Il me traite par le mépris, en grand seigneur outragé. Il a tort. J’ai déjà dû vous dire que les types qui me prennent pour un cave le regrettent toujours à un certain moment de leur existence.

— Écoutez-moi bien, Masset, vous avez tort de jouer les écœurés. C’est une attitude qui m’a toujours poussé vers les excès ; et quand un type comme moi se met à faire des excès, on ne sait jamais jusqu’où il va… Vous comprenez ? Hein, Masset ? Vous comprenez ?

Je m’approche de lui et je lui mets un coup de genou dans les accessoires. Il blêmit et contient à grand-peine un besoin de hurler…

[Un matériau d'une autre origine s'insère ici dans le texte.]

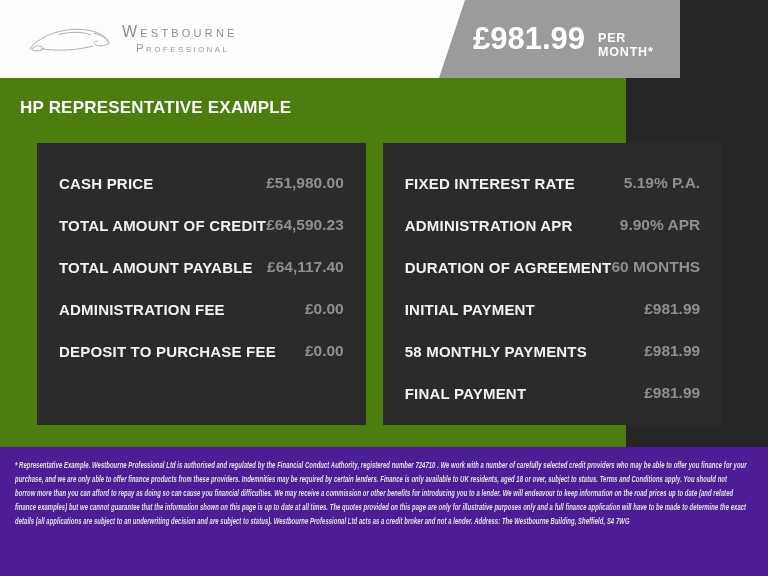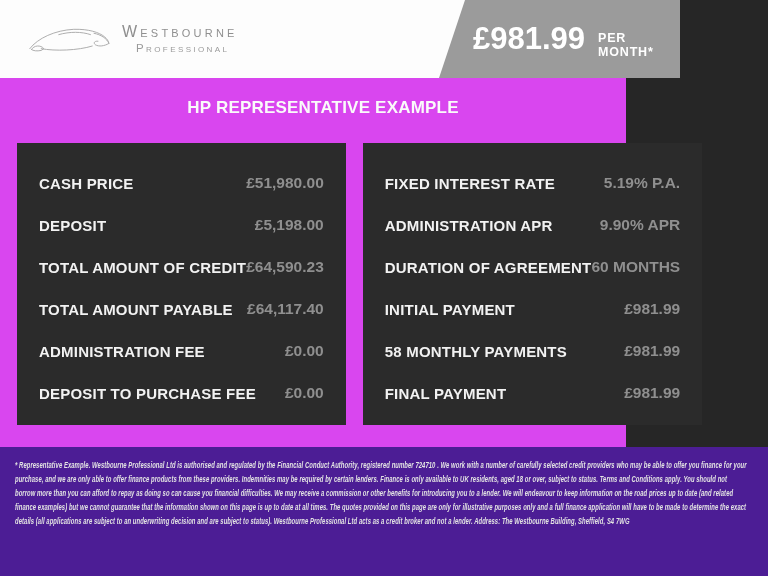"HP REPRESENTATIVE EXAMPLE" .main { background: #d946ef -> #4d7c0f; text-align: center -> none }
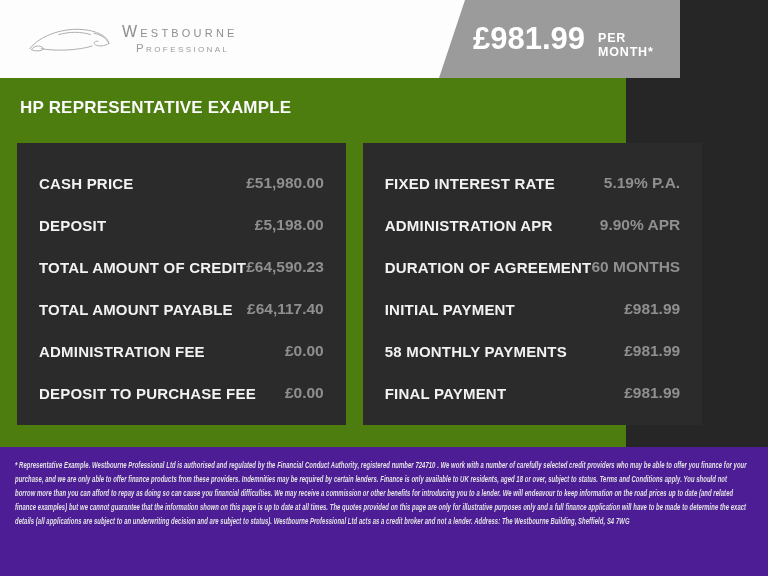"CASH PRICE" .panels { margin-left: none -> 20px }
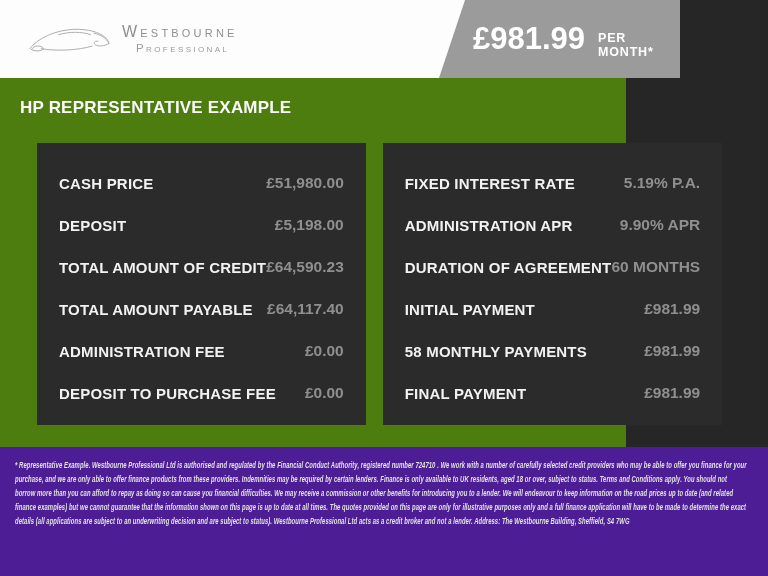"DEPOSIT" div.finance-row { html: <div> <span>DEPOSIT</span> <span>£5,198.00</span> </div> -> none }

— Vous voyez, Masset, que nous ne sommes que des hommes, alors à quoi bon jouer les fiers-à-bras ? Vous allez répondre à mes questions sans quoi je vous liquide illico. Je suis nerveux et incapable de me raisonner lorsque je me fous en rogne. De plus, dans le genre téméraire on ne fait pas mieux que moi. La preuve : j’ai toutes les polices possibles et imaginables au panier et pourtant je viens dans votre propre usine faire mon petit cinéma, c’est tout dire… Bon, je commence : qui est Sophie ? Ou plutôt qui était Sophie ?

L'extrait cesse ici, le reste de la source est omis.